▸ **What the task requires**:
Leave out the pictures and retype all the entries below exactly.

☆ ☆ ☆ ☆ ☆

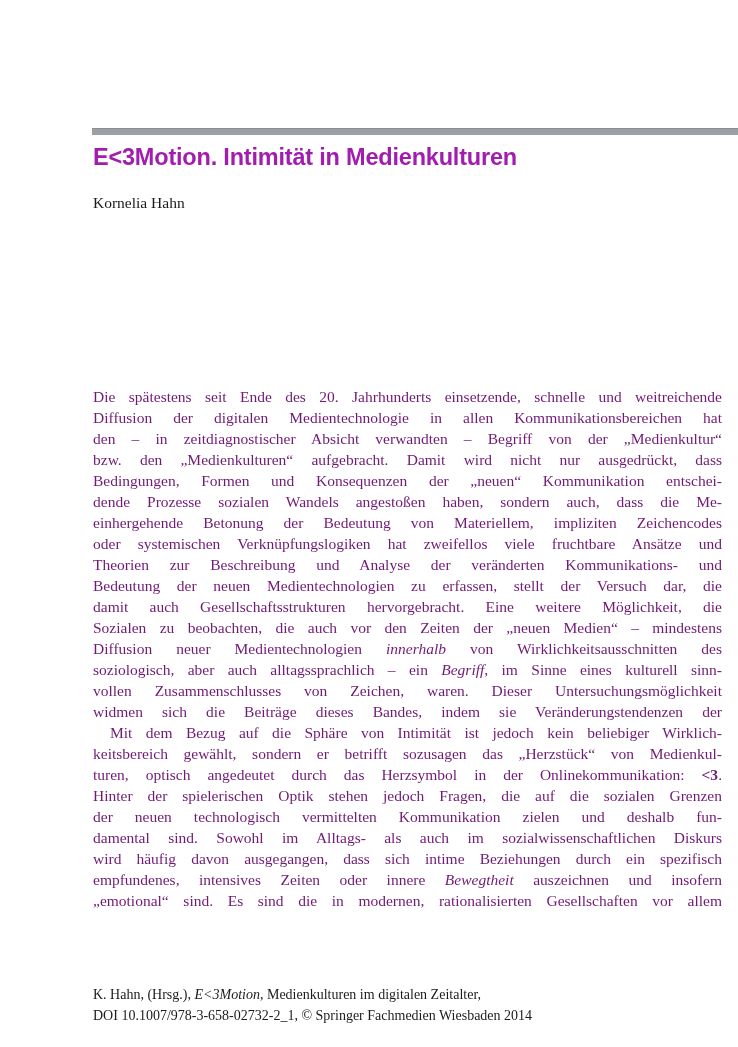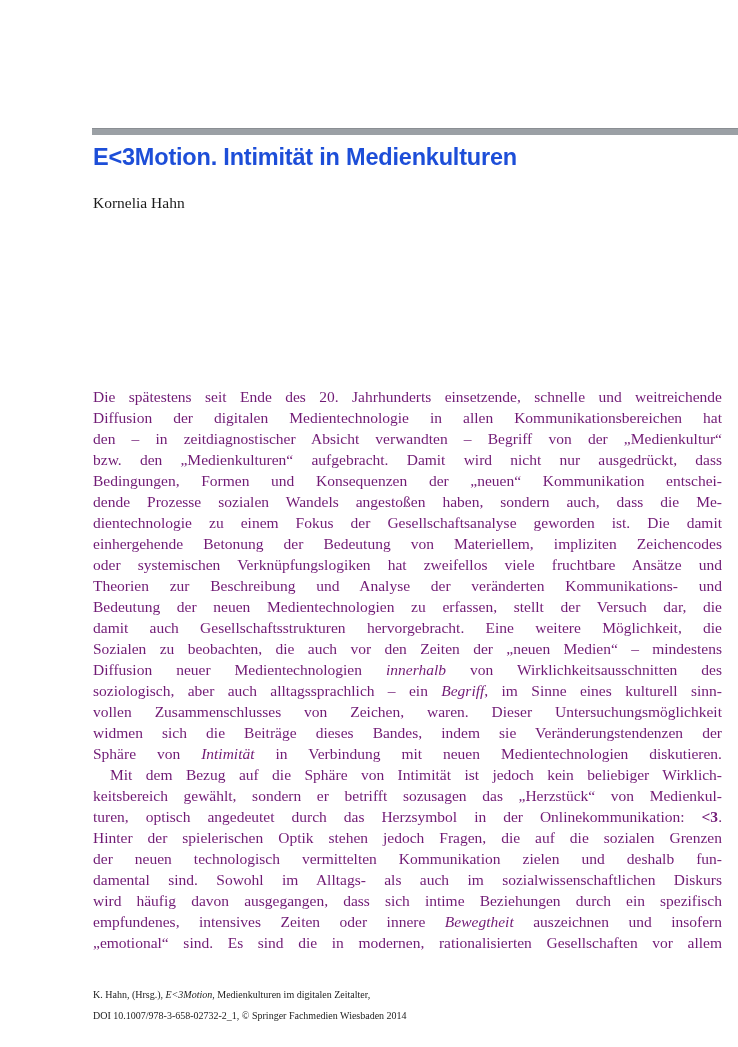--- a/index.html
+++ b/index.html
@@ -62,56 +62,54 @@
   .par.indent > .line:first-child { text-indent: 17px; }
 
   .it { font-style: italic; }
   .bd { font-weight: 700; }
 
   .footer {
     position: absolute;
     left: 93px;
     top: 984px;
     width: 629px;
-    font-size: 10px;
+    font-size: 14px;
   }
   .footer .line {
     line-height: 21px;
     text-align: left;
     text-align-last: left;
     -moz-text-align-last: left;
   }
 </style>
 </head>
 <body style="background: rgb(255, 255, 255);">
 
 <div class="page">
   <div class="top-rule" style="background: rgb(155, 160, 165);"></div>
-  <h1 class="title" style="color: #1d4ed8;">E&lt;3Motion. Intimität in Medienkulturen</h1>
+  <h1 class="title" style="color: #a21caf;">E&lt;3Motion. Intimität in Medienkulturen</h1>
   <div class="author" style="color: rgb(27, 27, 27); text-align: center;">Kornelia Hahn</div>
   <div class="body-text" id="body-text" style="color: #701a75;">
       <div class="par">
         <div class="line"><span>Die spätestens seit Ende des 20. Jahrhunderts einsetzende, schnelle und weitreichende</span></div>
         <div class="line"><span>Diffusion der digitalen Medientechnologie in allen Kommunikationsbereichen hat</span></div>
         <div class="line"><span>den – in zeitdiagnostischer Absicht verwandten – Begriff von der „Medienkultur“</span></div>
         <div class="line"><span>bzw. den „Medienkulturen“ aufgebracht. Damit wird nicht nur ausgedrückt, dass</span></div>
         <div class="line"><span>Bedingungen, Formen und Konsequenzen der „neuen“ Kommunikation entschei-</span></div>
         <div class="line"><span>dende Prozesse sozialen Wandels angestoßen haben, sondern auch, dass die Me-</span></div>
-        <div class="line"><span>dientechnologie zu einem Fokus der Gesellschaftsanalyse geworden ist. Die damit</span></div>
         <div class="line"><span>einhergehende Betonung der Bedeutung von Materiellem, impliziten Zeichencodes</span></div>
         <div class="line"><span>oder systemischen Verknüpfungslogiken hat zweifellos viele fruchtbare Ansätze und</span></div>
         <div class="line"><span>Theorien zur Beschreibung und Analyse der veränderten Kommunikations- und</span></div>
         <div class="line"><span>Bedeutung der neuen Medientechnologien zu erfassen, stellt der Versuch dar, die</span></div>
         <div class="line"><span>damit auch Gesellschaftsstrukturen hervorgebracht. Eine weitere Möglichkeit, die</span></div>
         <div class="line"><span>Sozialen zu beobachten, die auch vor den Zeiten der „neuen Medien“ – mindestens</span></div>
         <div class="line"><span>Diffusion neuer Medientechnologien </span><span class="it">innerhalb</span><span> von Wirklichkeitsausschnitten des</span></div>
         <div class="line"><span>soziologisch, aber auch alltagssprachlich – ein </span><span class="it">Begriff</span><span>, im Sinne eines kulturell sinn-</span></div>
         <div class="line"><span>vollen Zusammenschlusses von Zeichen, waren. Dieser Untersuchungsmöglichkeit</span></div>
         <div class="line"><span>widmen sich die Beiträge dieses Bandes, indem sie Veränderungstendenzen der</span></div>
-        <div class="line"><span>Sphäre von </span><span class="it">Intimität</span><span> in Verbindung mit neuen Medientechnologien diskutieren.</span></div>
       </div>
       <div class="par indent">
         <div class="line"><span>Mit dem Bezug auf die Sphäre von Intimität ist jedoch kein beliebiger Wirklich-</span></div>
         <div class="line"><span>keitsbereich gewählt, sondern er betrifft sozusagen das „Herzstück“ von Medienkul-</span></div>
         <div class="line"><span>turen, optisch angedeutet durch das Herzsymbol in der Onlinekommunikation: </span><span class="bd">&lt;3</span><span>.</span></div>
         <div class="line"><span>Hinter der spielerischen Optik stehen jedoch Fragen, die auf die sozialen Grenzen</span></div>
         <div class="line"><span>der neuen technologisch vermittelten Kommunikation zielen und deshalb fun-</span></div>
         <div class="line"><span>damental sind. Sowohl im Alltags- als auch im sozialwissenschaftlichen Diskurs</span></div>
         <div class="line"><span>wird häufig davon ausgegangen, dass sich intime Beziehungen durch ein spezifisch</span></div>
         <div class="line"><span>empfundenes, intensives Zeiten oder innere </span><span class="it">Bewegtheit</span><span> auszeichnen und insofern</span></div>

☆ ☆ ☆ ☆ ☆

▸ **Exercise answer**:
--- a/index.html
+++ b/index.html
@@ -62,56 +62,54 @@
   .par.indent > .line:first-child { text-indent: 17px; }
 
   .it { font-style: italic; }
   .bd { font-weight: 700; }
 
   .footer {
     position: absolute;
     left: 93px;
     top: 984px;
     width: 629px;
-    font-size: 10px;
+    font-size: 14px;
   }
   .footer .line {
     line-height: 21px;
     text-align: left;
     text-align-last: left;
     -moz-text-align-last: left;
   }
 </style>
 </head>
 <body style="background: rgb(255, 255, 255);">
 
 <div class="page">
   <div class="top-rule" style="background: rgb(155, 160, 165);"></div>
-  <h1 class="title" style="color: #1d4ed8;">E&lt;3Motion. Intimität in Medienkulturen</h1>
+  <h1 class="title" style="color: #a21caf;">E&lt;3Motion. Intimität in Medienkulturen</h1>
   <div class="author" style="color: rgb(27, 27, 27); text-align: center;">Kornelia Hahn</div>
   <div class="body-text" id="body-text" style="color: #701a75;">
       <div class="par">
         <div class="line"><span>Die spätestens seit Ende des 20. Jahrhunderts einsetzende, schnelle und weitreichende</span></div>
         <div class="line"><span>Diffusion der digitalen Medientechnologie in allen Kommunikationsbereichen hat</span></div>
         <div class="line"><span>den – in zeitdiagnostischer Absicht verwandten – Begriff von der „Medienkultur“</span></div>
         <div class="line"><span>bzw. den „Medienkulturen“ aufgebracht. Damit wird nicht nur ausgedrückt, dass</span></div>
         <div class="line"><span>Bedingungen, Formen und Konsequenzen der „neuen“ Kommunikation entschei-</span></div>
         <div class="line"><span>dende Prozesse sozialen Wandels angestoßen haben, sondern auch, dass die Me-</span></div>
-        <div class="line"><span>dientechnologie zu einem Fokus der Gesellschaftsanalyse geworden ist. Die damit</span></div>
         <div class="line"><span>einhergehende Betonung der Bedeutung von Materiellem, impliziten Zeichencodes</span></div>
         <div class="line"><span>oder systemischen Verknüpfungslogiken hat zweifellos viele fruchtbare Ansätze und</span></div>
         <div class="line"><span>Theorien zur Beschreibung und Analyse der veränderten Kommunikations- und</span></div>
         <div class="line"><span>Bedeutung der neuen Medientechnologien zu erfassen, stellt der Versuch dar, die</span></div>
         <div class="line"><span>damit auch Gesellschaftsstrukturen hervorgebracht. Eine weitere Möglichkeit, die</span></div>
         <div class="line"><span>Sozialen zu beobachten, die auch vor den Zeiten der „neuen Medien“ – mindestens</span></div>
         <div class="line"><span>Diffusion neuer Medientechnologien </span><span class="it">innerhalb</span><span> von Wirklichkeitsausschnitten des</span></div>
         <div class="line"><span>soziologisch, aber auch alltagssprachlich – ein </span><span class="it">Begriff</span><span>, im Sinne eines kulturell sinn-</span></div>
         <div class="line"><span>vollen Zusammenschlusses von Zeichen, waren. Dieser Untersuchungsmöglichkeit</span></div>
         <div class="line"><span>widmen sich die Beiträge dieses Bandes, indem sie Veränderungstendenzen der</span></div>
-        <div class="line"><span>Sphäre von </span><span class="it">Intimität</span><span> in Verbindung mit neuen Medientechnologien diskutieren.</span></div>
       </div>
       <div class="par indent">
         <div class="line"><span>Mit dem Bezug auf die Sphäre von Intimität ist jedoch kein beliebiger Wirklich-</span></div>
         <div class="line"><span>keitsbereich gewählt, sondern er betrifft sozusagen das „Herzstück“ von Medienkul-</span></div>
         <div class="line"><span>turen, optisch angedeutet durch das Herzsymbol in der Onlinekommunikation: </span><span class="bd">&lt;3</span><span>.</span></div>
         <div class="line"><span>Hinter der spielerischen Optik stehen jedoch Fragen, die auf die sozialen Grenzen</span></div>
         <div class="line"><span>der neuen technologisch vermittelten Kommunikation zielen und deshalb fun-</span></div>
         <div class="line"><span>damental sind. Sowohl im Alltags- als auch im sozialwissenschaftlichen Diskurs</span></div>
         <div class="line"><span>wird häufig davon ausgegangen, dass sich intime Beziehungen durch ein spezifisch</span></div>
         <div class="line"><span>empfundenes, intensives Zeiten oder innere </span><span class="it">Bewegtheit</span><span> auszeichnen und insofern</span></div>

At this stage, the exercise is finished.